● **YOUR TASK**
Scan the listing below and copy each line holding the word "width".

● **AVAILABLE DATA**
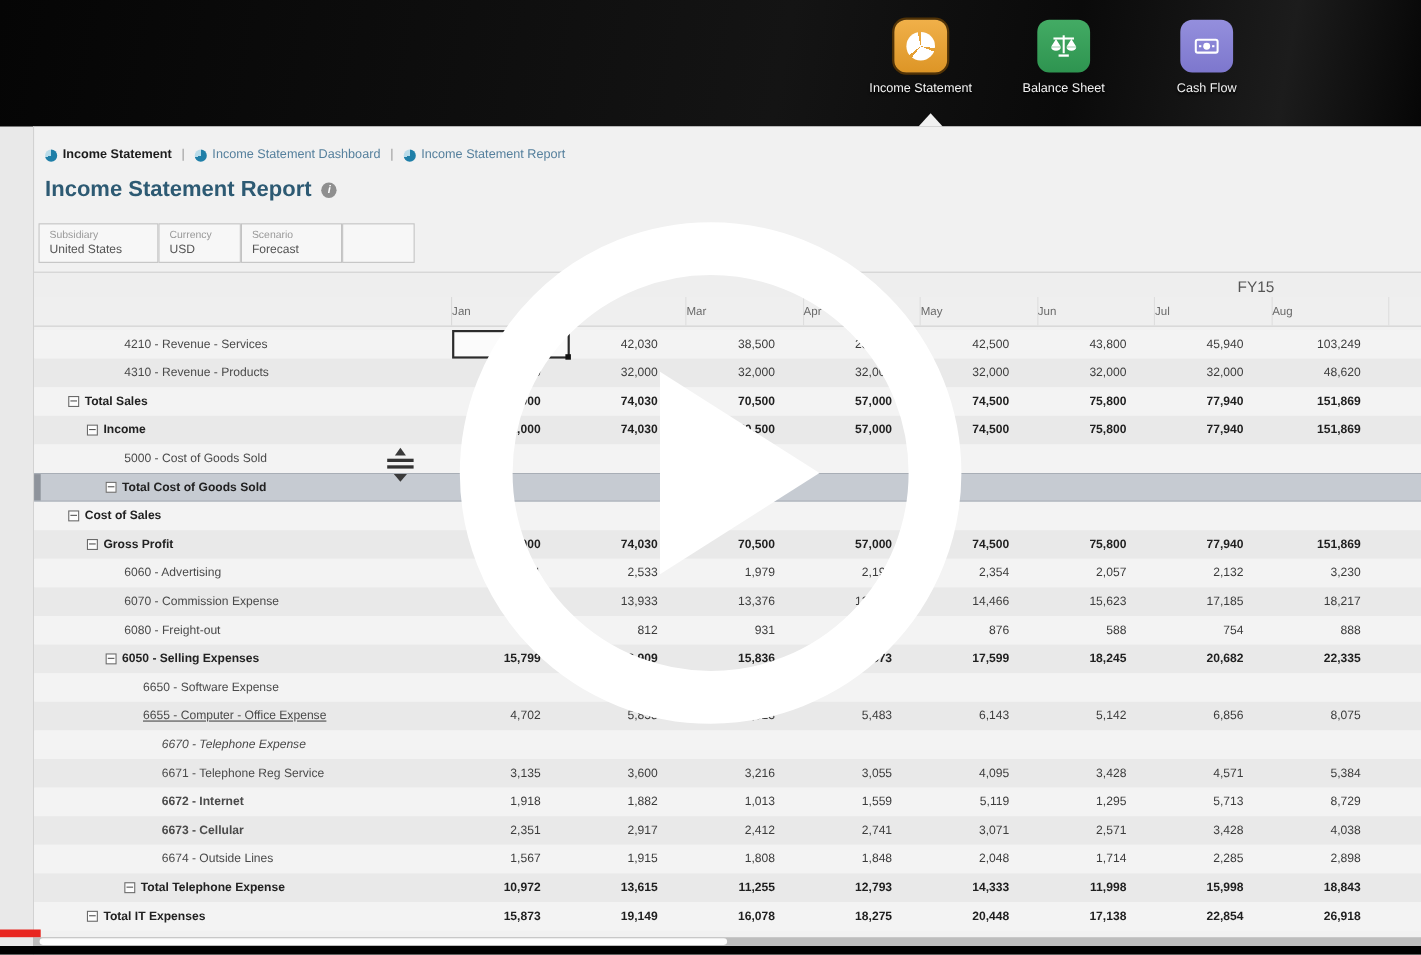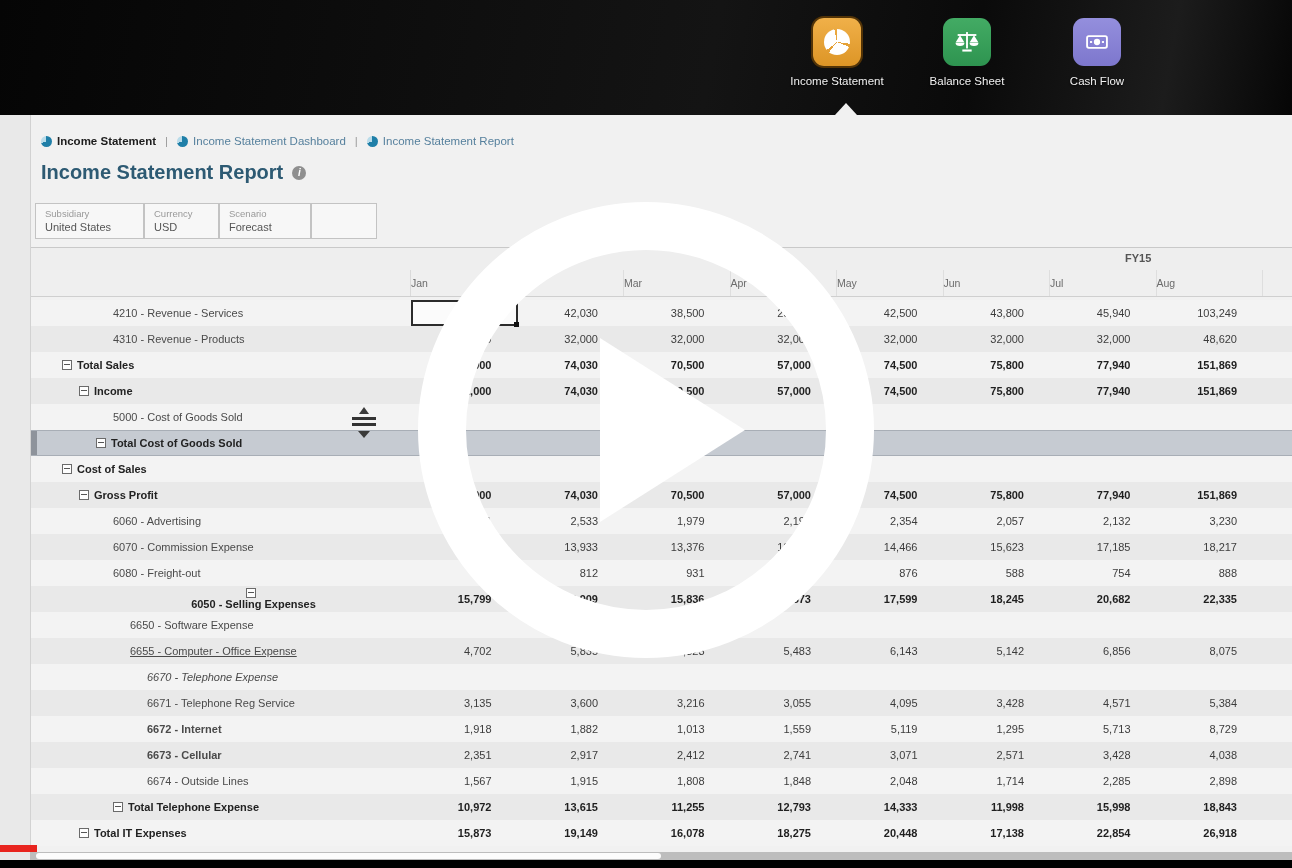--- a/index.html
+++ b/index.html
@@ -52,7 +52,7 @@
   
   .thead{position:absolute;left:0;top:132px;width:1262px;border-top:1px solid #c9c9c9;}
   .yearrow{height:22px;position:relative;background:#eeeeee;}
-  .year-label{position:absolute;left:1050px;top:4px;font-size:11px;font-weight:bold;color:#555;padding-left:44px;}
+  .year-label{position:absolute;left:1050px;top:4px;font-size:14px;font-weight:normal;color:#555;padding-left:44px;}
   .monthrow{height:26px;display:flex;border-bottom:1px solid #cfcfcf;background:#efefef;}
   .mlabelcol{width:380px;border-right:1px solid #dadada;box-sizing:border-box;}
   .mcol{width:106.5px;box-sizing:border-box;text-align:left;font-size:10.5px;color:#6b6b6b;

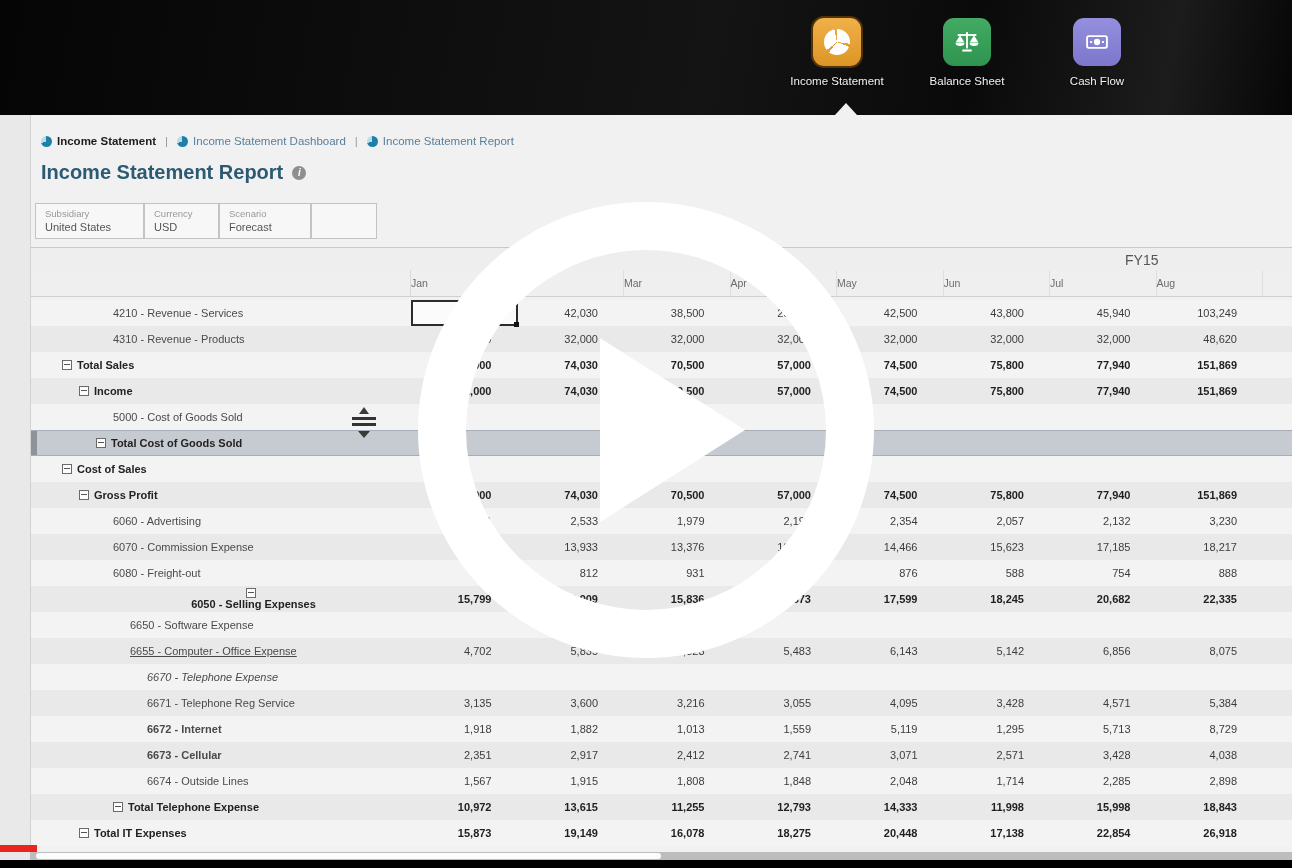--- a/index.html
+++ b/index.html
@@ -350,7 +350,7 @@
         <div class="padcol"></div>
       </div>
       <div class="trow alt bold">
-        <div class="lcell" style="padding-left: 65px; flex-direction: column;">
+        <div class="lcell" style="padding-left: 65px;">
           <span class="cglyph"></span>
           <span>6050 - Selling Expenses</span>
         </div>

...

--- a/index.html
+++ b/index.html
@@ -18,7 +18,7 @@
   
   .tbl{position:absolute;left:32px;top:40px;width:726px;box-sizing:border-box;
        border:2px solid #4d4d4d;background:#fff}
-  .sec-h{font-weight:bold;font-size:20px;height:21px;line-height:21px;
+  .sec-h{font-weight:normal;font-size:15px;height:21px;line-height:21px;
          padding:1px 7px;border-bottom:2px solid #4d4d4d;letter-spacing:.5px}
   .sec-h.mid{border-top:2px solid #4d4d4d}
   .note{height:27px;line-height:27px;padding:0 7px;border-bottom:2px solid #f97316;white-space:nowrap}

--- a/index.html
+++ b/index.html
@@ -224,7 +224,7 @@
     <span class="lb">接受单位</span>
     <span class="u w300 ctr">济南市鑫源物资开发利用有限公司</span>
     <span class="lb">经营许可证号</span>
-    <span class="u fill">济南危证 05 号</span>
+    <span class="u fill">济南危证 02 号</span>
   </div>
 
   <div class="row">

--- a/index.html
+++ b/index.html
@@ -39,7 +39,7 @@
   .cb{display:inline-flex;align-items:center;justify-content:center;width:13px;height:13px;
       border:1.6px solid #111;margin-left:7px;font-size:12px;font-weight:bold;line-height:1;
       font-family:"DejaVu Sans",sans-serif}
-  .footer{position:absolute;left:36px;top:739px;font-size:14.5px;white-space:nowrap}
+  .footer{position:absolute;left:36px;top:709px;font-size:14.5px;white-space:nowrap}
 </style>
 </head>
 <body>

● **RESPONSE**
   .thead{position:absolute;left:0;top:132px;width:1262px;border-top:1px solid #c9c9c9;}
   .mlabelcol{width:380px;border-right:1px solid #dadada;box-sizing:border-box;}
   .mcol{width:106.5px;box-sizing:border-box;text-align:left;font-size:10.5px;color:#6b6b6b;
   .tbl{position:absolute;left:32px;top:40px;width:726px;box-sizing:border-box;
   .cb{display:inline-flex;align-items:center;justify-content:center;width:13px;height:13px;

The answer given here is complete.